**Data extract:**
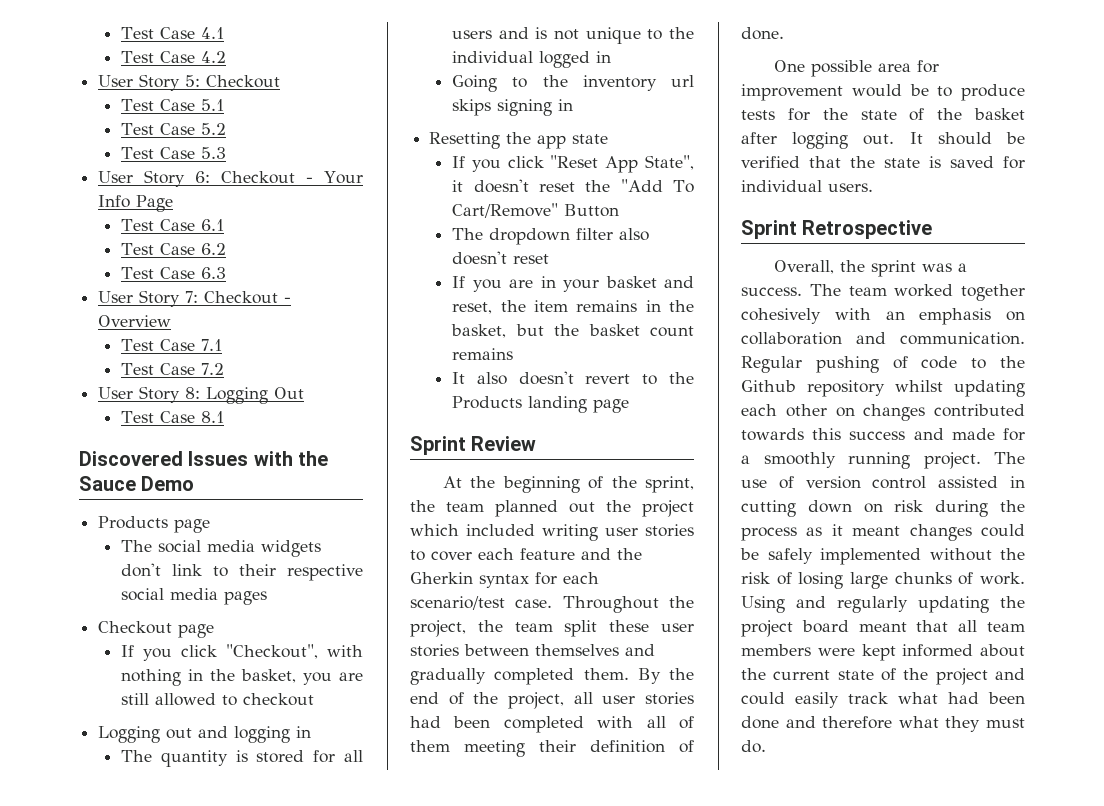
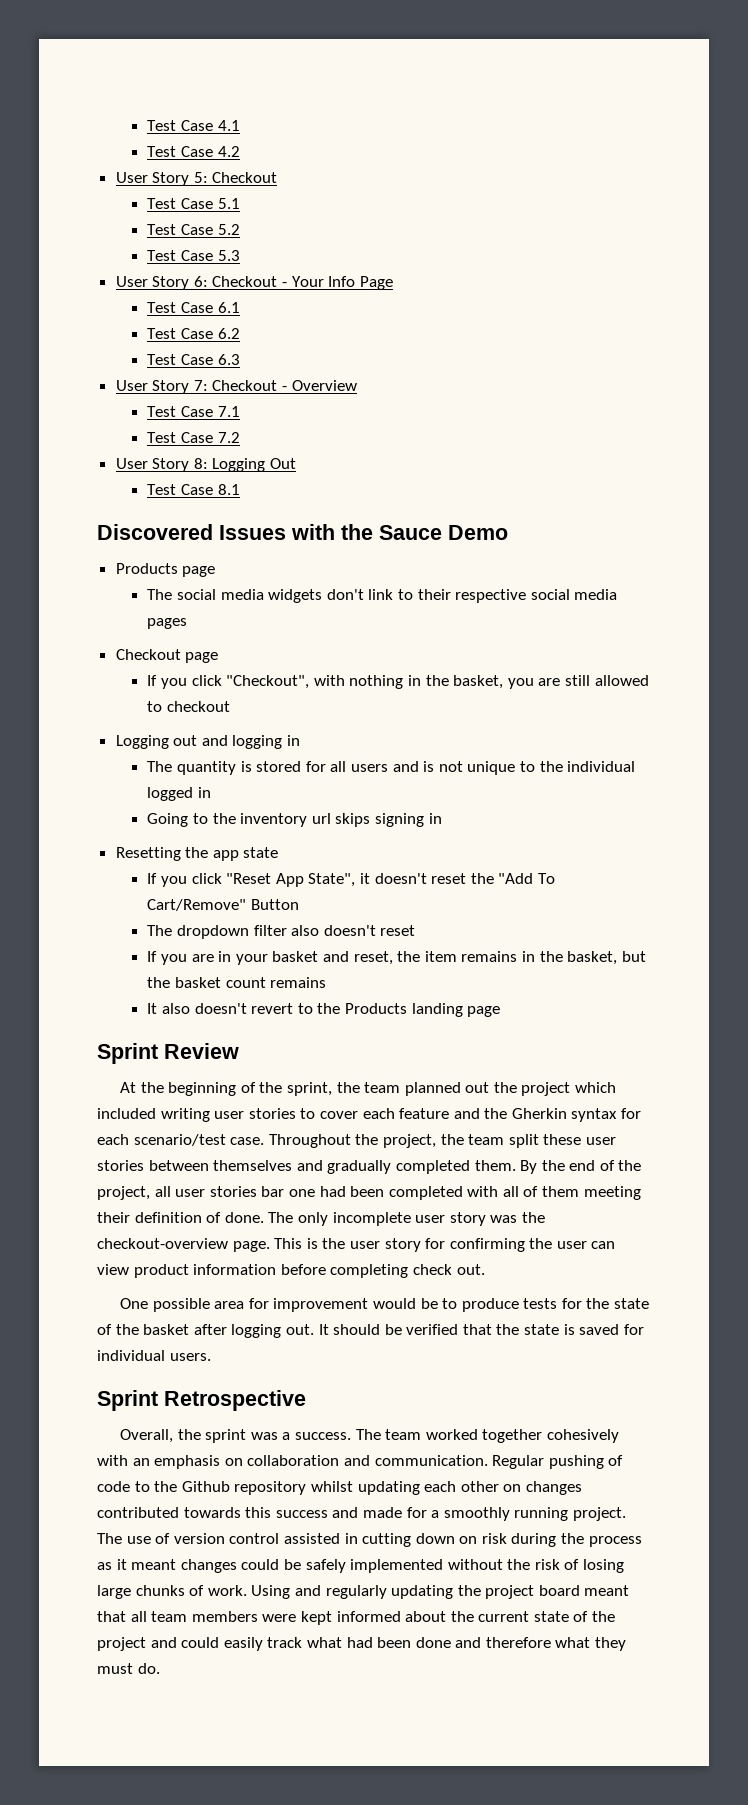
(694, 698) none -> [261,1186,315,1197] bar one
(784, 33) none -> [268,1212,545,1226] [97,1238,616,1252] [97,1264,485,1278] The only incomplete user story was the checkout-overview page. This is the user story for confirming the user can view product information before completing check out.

---

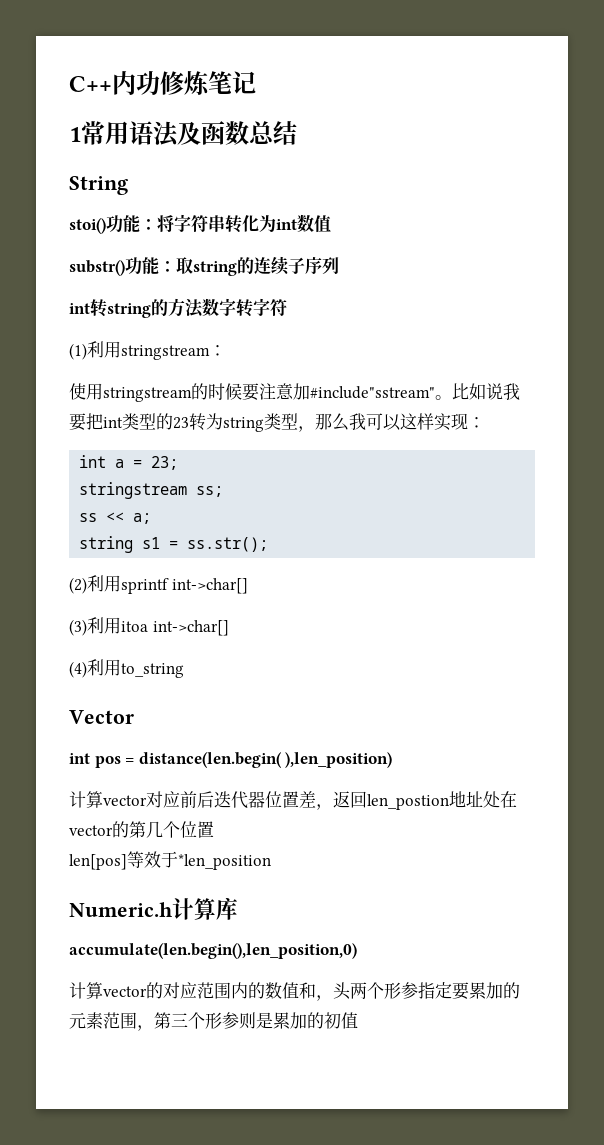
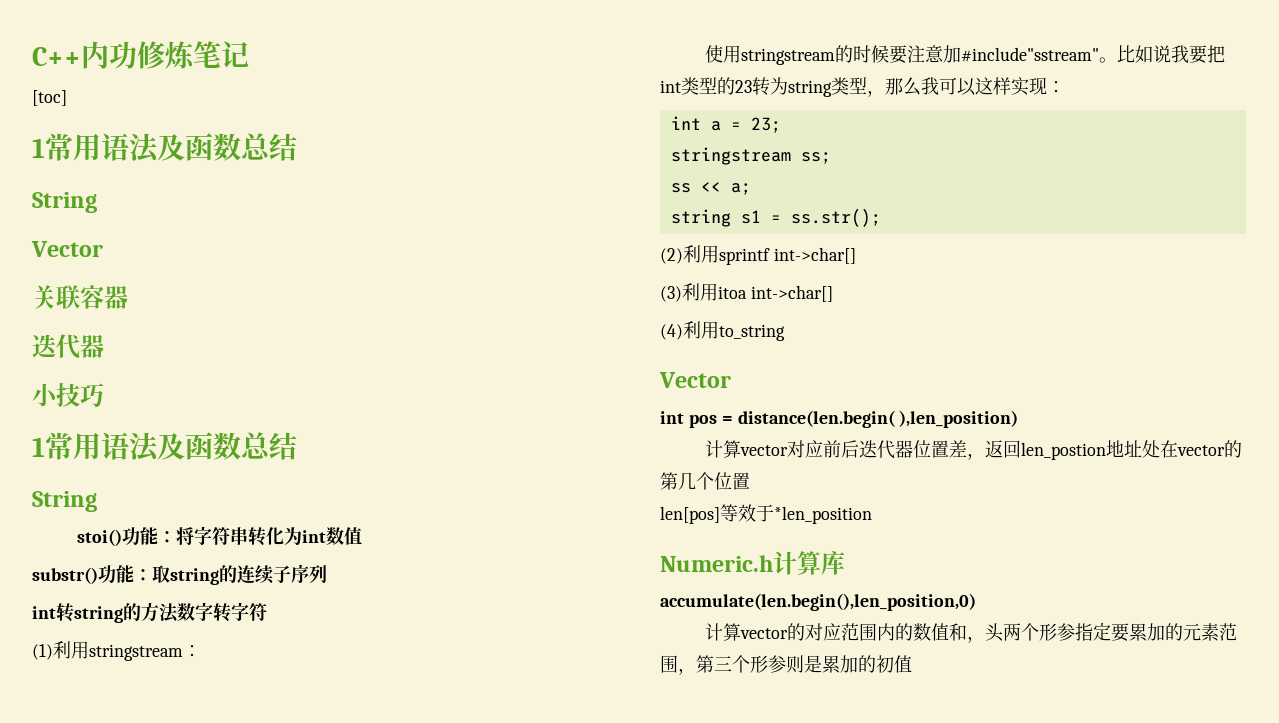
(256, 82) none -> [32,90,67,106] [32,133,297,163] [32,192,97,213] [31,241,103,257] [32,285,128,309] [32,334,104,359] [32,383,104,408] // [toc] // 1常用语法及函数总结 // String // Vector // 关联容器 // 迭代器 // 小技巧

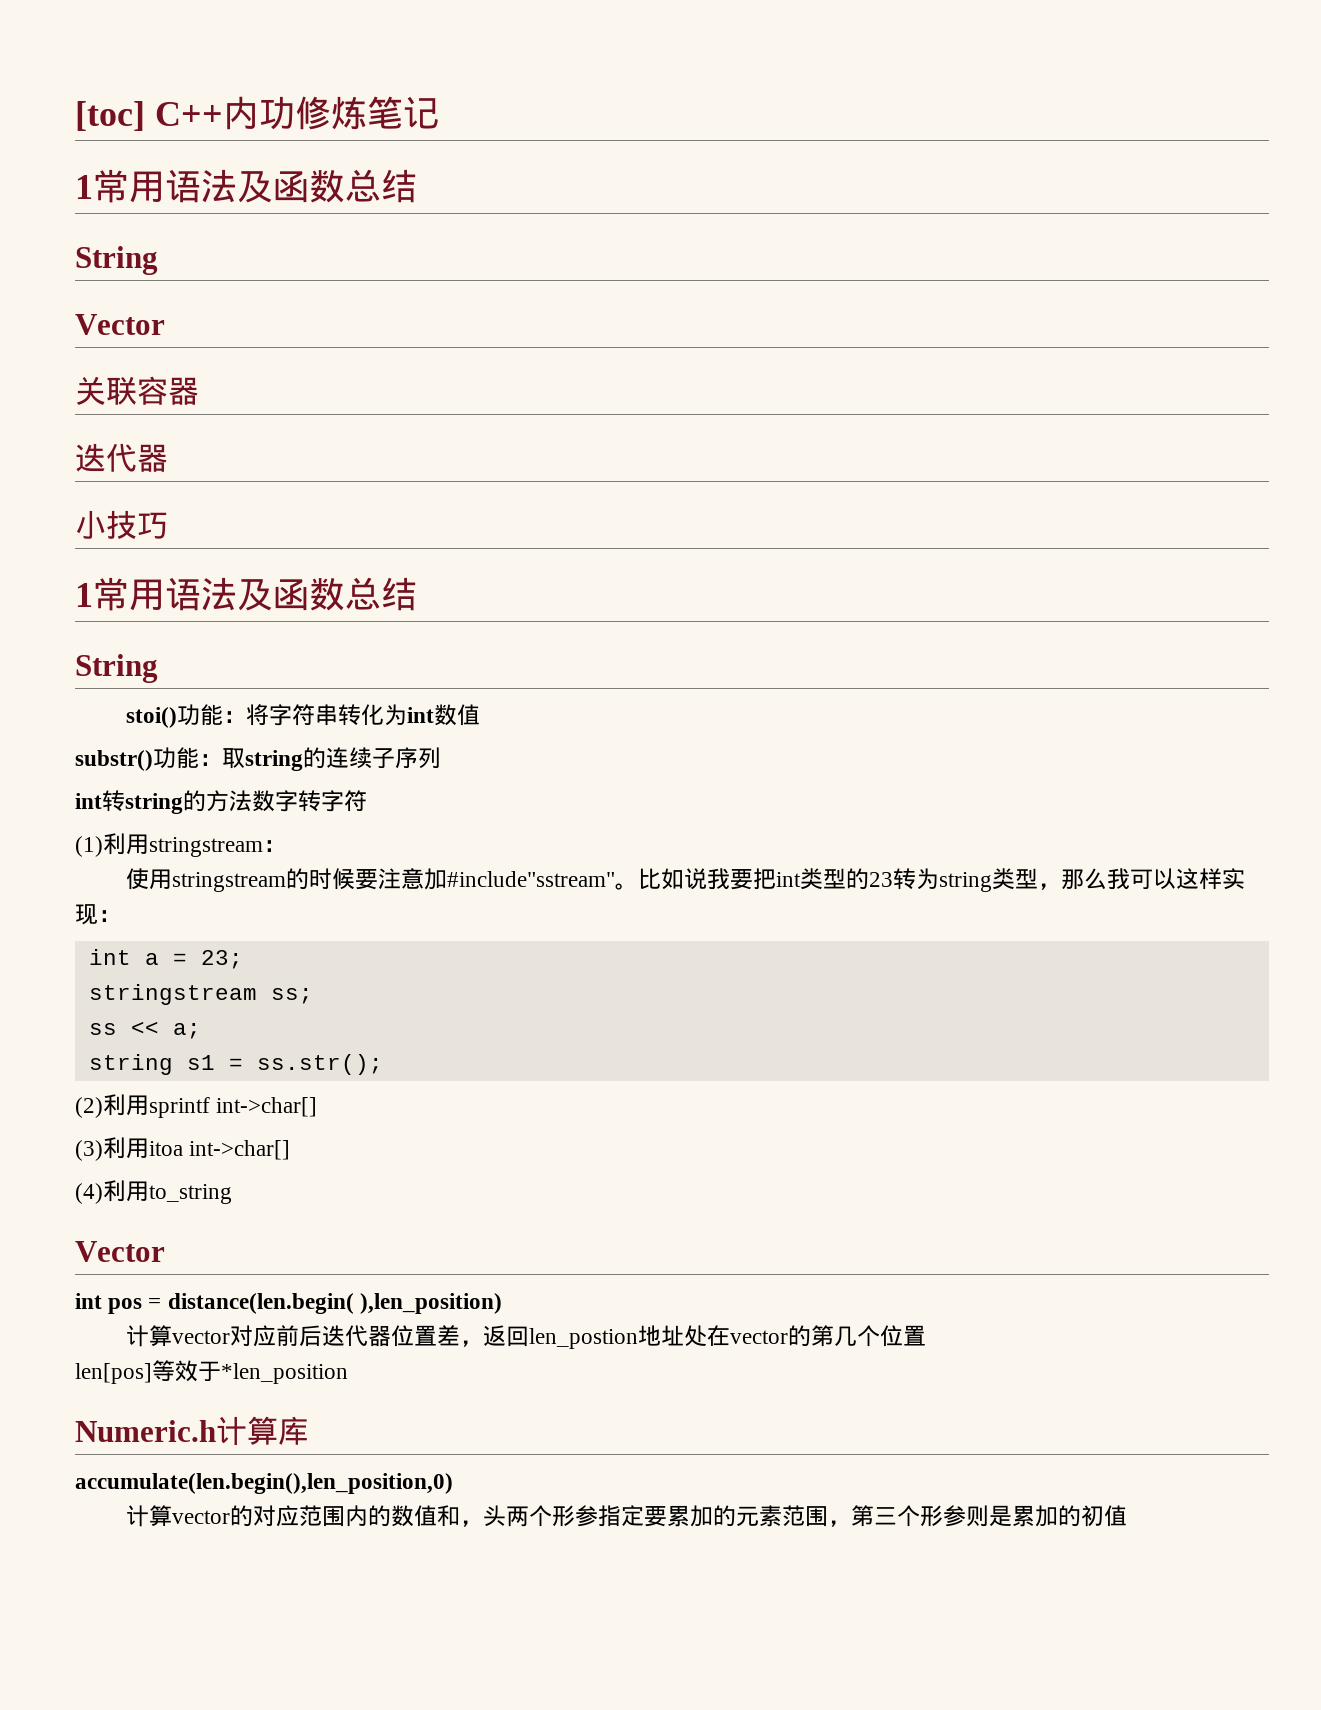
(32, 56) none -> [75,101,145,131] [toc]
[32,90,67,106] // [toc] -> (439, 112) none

**Task prompt:** What do the lines above say from the one containing "(694, 698) none" down to the one containing "(784, 33) none"? Return them exactly, both end lines included, and only them.

**Response to this exercise:**
(694, 698) none -> [261,1186,315,1197] bar one
(784, 33) none -> [268,1212,545,1226] [97,1238,616,1252] [97,1264,485,1278] The only incomplete user story was the checkout-overview page. This is the user story for confirming the user can view product information before completing check out.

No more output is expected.